▶ Directions for this task:
Leaving the pictures aside, repeat each line below exactly.

*** Opening of Listed records ***

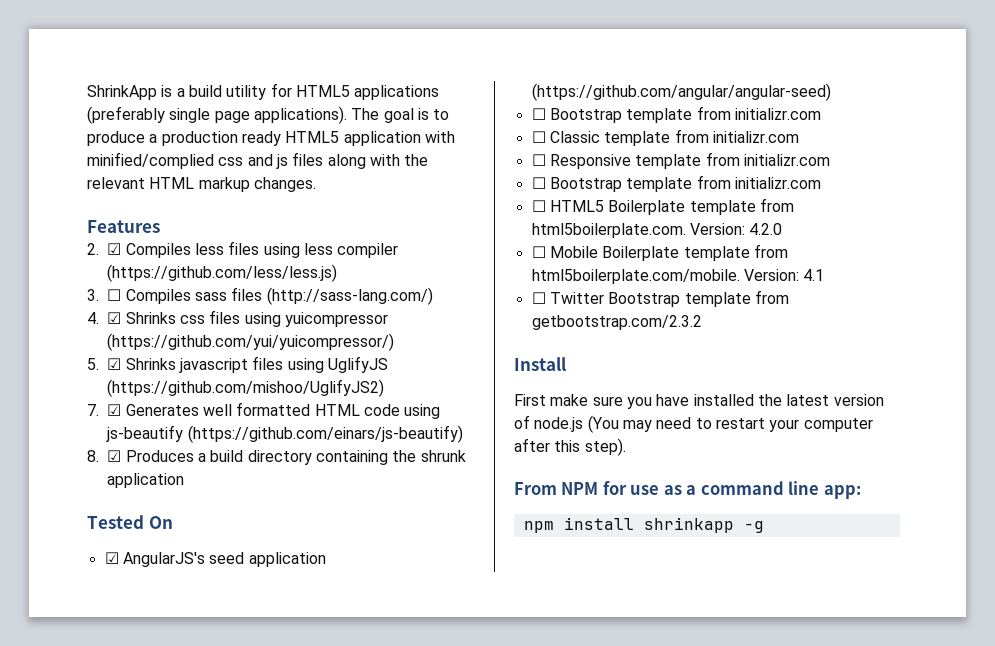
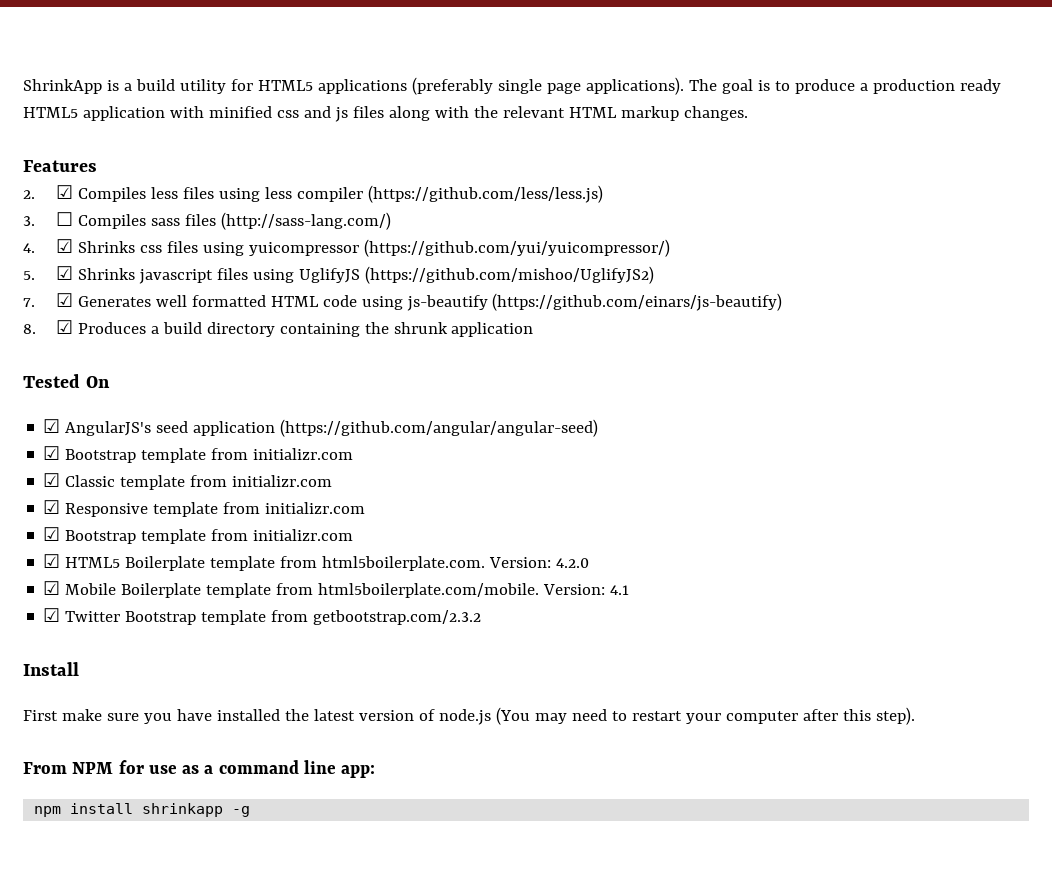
[87,152,214,169] minified/complied -> [208,106,272,118] minified
[531,106,821,123] [531,131,546,143] ☐ Bootstrap template from initializr.com // ☐ -> [43,446,354,463] [43,473,61,487] ☑ Bootstrap template from initializr.com // ☑
[531,154,546,166] ☐ -> [43,500,61,514] ☑
[531,175,821,192] [531,200,546,212] ☐ Bootstrap template from initializr.com // ☐ -> [43,527,354,544] [43,554,61,568] ☑ Bootstrap template from initializr.com // ☑
[531,246,546,258] ☐ -> [43,581,61,595] ☑
[531,292,546,304] ☐ -> [43,608,61,622] ☑

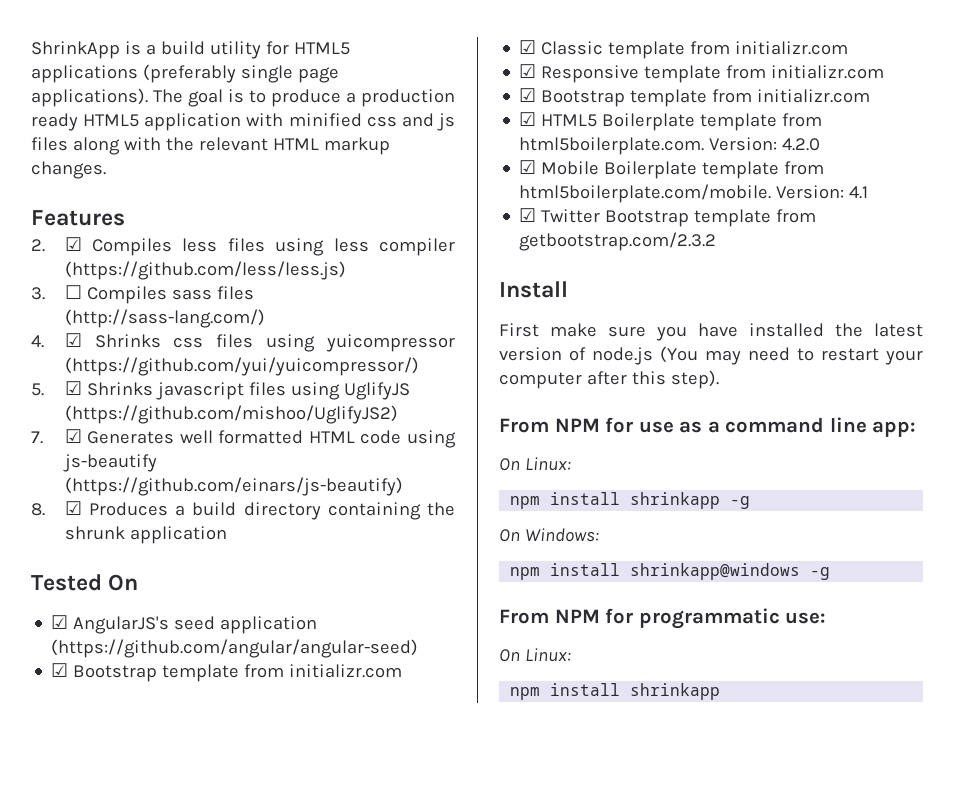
(376, 771) none -> [499,457,571,471] // On Linux:
(251, 811) none -> [499,528,599,542] [510,563,831,580] [499,608,827,629] [499,648,571,662] [510,683,721,700] // On Windows: // npm install shrinkapp@windows -g // From NPM for programmatic use: // On Linux: // npm install shrinkapp

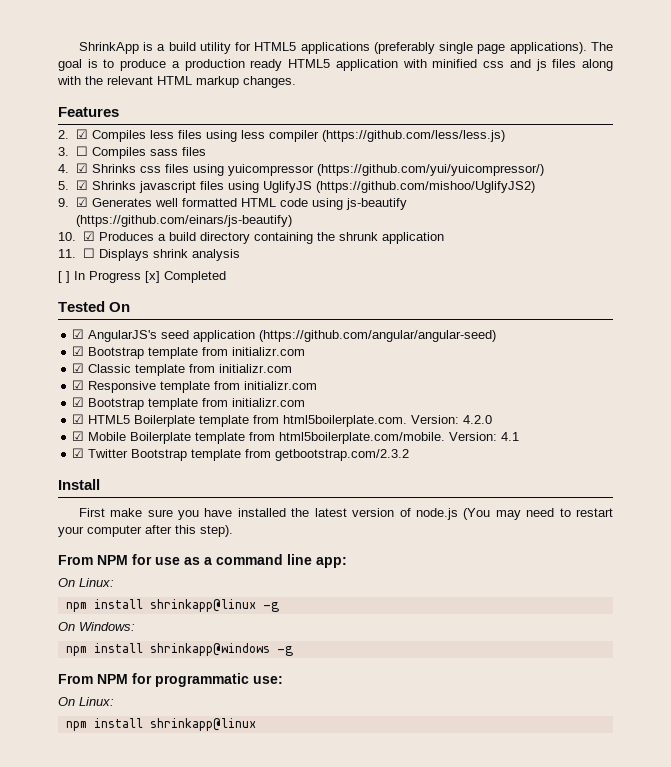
[64,309,265,328] (http://sass-lang.com/) -> (206, 151) none
[31,431,43,444] 7. -> [58,198,69,207] 9.
[31,503,45,516] 8. -> [58,232,76,241] 10.
(227, 535) none -> [58,248,240,261] [58,271,226,283] // 11. ☐ Displays shrink analysis // [ ] In Progress [x] Completed
[630,492,721,509] shrinkapp -> [149,599,256,612] shrinkapp@linux
[630,683,721,700] shrinkapp -> [149,718,256,731] shrinkapp@linux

*** Close of Listed records ***

▶ The answer:
[87,152,214,169] minified/complied -> [208,106,272,118] minified
[531,106,821,123] [531,131,546,143] ☐ Bootstrap template from initializr.com // ☐ -> [43,446,354,463] [43,473,61,487] ☑ Bootstrap template from initializr.com // ☑
[531,154,546,166] ☐ -> [43,500,61,514] ☑
[531,175,821,192] [531,200,546,212] ☐ Bootstrap template from initializr.com // ☐ -> [43,527,354,544] [43,554,61,568] ☑ Bootstrap template from initializr.com // ☑
[531,246,546,258] ☐ -> [43,581,61,595] ☑
[531,292,546,304] ☐ -> [43,608,61,622] ☑

(376, 771) none -> [499,457,571,471] // On Linux:
(251, 811) none -> [499,528,599,542] [510,563,831,580] [499,608,827,629] [499,648,571,662] [510,683,721,700] // On Windows: // npm install shrinkapp@windows -g // From NPM for programmatic use: // On Linux: // npm install shrinkapp

[64,309,265,328] (http://sass-lang.com/) -> (206, 151) none
[31,431,43,444] 7. -> [58,198,69,207] 9.
[31,503,45,516] 8. -> [58,232,76,241] 10.
(227, 535) none -> [58,248,240,261] [58,271,226,283] // 11. ☐ Displays shrink analysis // [ ] In Progress [x] Completed
[630,492,721,509] shrinkapp -> [149,599,256,612] shrinkapp@linux
[630,683,721,700] shrinkapp -> [149,718,256,731] shrinkapp@linux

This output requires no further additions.